The bug, because there’s always a bug

The first real task I gave it — building a small web app from a spec — failed immediately, and the failure was a good one. The worker couldn’t clone the repo.

The cause is a classic homelab gremlin: hairpin NAT. A pod inside my cluster tried to reach my Git server at its public-facing ingress IP, and the traffic died trying to loop back out and in again. Image pulls worked fine — those happen at a lower level on the node — but the pod’s own outbound clone timed out after wedging for two minutes. The fix is to point workers at Forgejo’s internal cluster address instead of its external one, and to widen the NetworkPolicy just enough to allow it. I caught it, the orchestrator cleanly held the task with a diagnostic note instead of stranding it, and that’s tomorrow’s first job.

I’m including this on purpose. The interesting thing about an autonomous build system isn’t the happy path — it’s whether it fails legibly. This one did: the worker reported exactly why it couldn’t proceed, the task got parked rather than lost, and I could read the whole story from a Telegram message and a Git comment.

A word about the engine

I’d be misrepresenting the evening if I said I designed all this and CC just typed it out. The reality is closer to a real collaboration, and that’s only possible because of what’s driving CC now: Claude Fable 5, Anthropic’s newest and most capable model.

The difference is in how long it can productively think. Designing Forge wasn’t a series of one-liners — it was holding a whole system in working memory at once: the Bedrock constraint, the IAM blast radius, the network policy, the queue semantics, the failure modes, how the orchestrator should self-heal. Earlier models could write any one piece on request. Fable 5 reasons across the whole thing, anticipates the failure modes before they happen, and sustains that across an entire build session without losing the plot. The self-healing logic in the orchestrator — re-queue a task whose worker vanished, garbage-collect finished jobs to free quota — wasn’t something I asked for line by line. It was the model thinking ahead about how this breaks at 3am when no one’s watching.

That’s the unlock that makes the whole “agent as executive” idea real rather than aspirational. You can’t delegate to something that needs its hand held every step.
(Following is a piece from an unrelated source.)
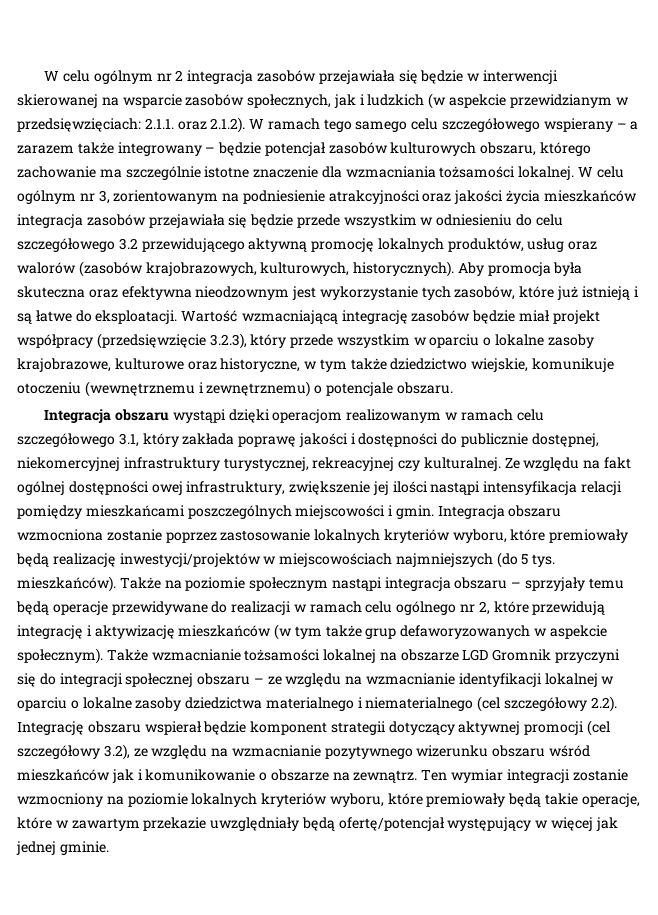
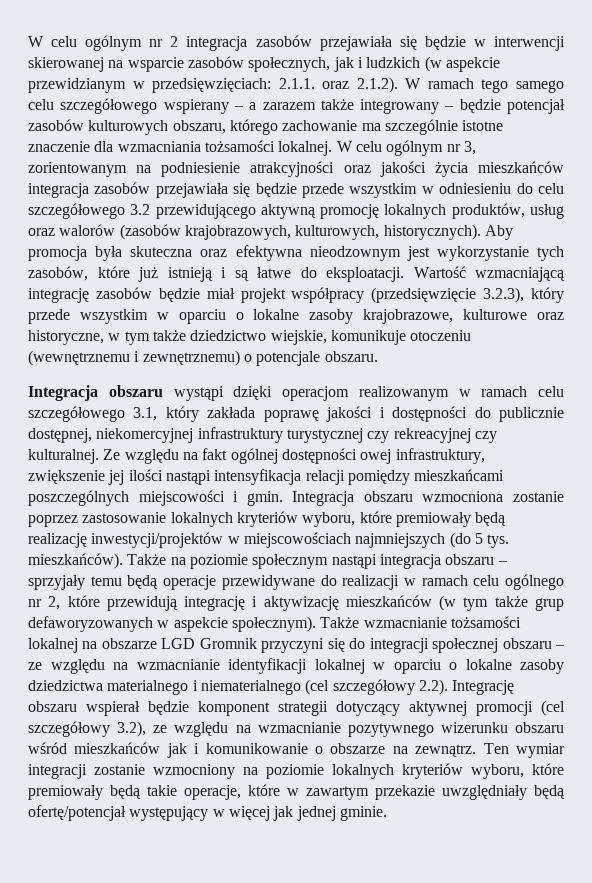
- Integracja obszaru wystąpi dzięki operacjom realizowanym w ramach celu szczegółowego 3.1, który zakłada poprawę jakości i dostępności do publicznie dostępnej, niekomercyjnej infrastruktury turystycznej, rekreacyjnej czy kulturalnej.
+ Integracja obszaru wystąpi dzięki operacjom realizowanym w ramach celu szczegółowego 3.1, który zakłada poprawę jakości i dostępności do publicznie dostępnej, niekomercyjnej infrastruktury turystycznej czy rekreacyjnej czy kulturalnej.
You can delegate to something that holds the goal, reasons about the edges, and tells you honestly when it hit a wall.

Where this is going

Tonight was the foundation. The roadmap from here:

Fix the clone path and let the first real product build run start to finish.
A review gate, so workers propose changes as pull requests and nothing merges to a main branch without my sign-off. I stay president.
Let my Telegram assistant file tasks, so “build me X” from my phone becomes a worker in my cluster without me opening a laptop.
Longer-horizon agents — not just one-shot build tasks, but agents that own a project across many sessions, keep their own notes, and pick up where they left off.

That last one is the real goal, and it’s the thing I’m most excited about. Not an agent that answers a question, but a fleet of them living on my own hardware, building the backlog of ideas I never have time for, with me steering and approving rather than typing. Tonight we built the factory floor. Now we find out what it can make.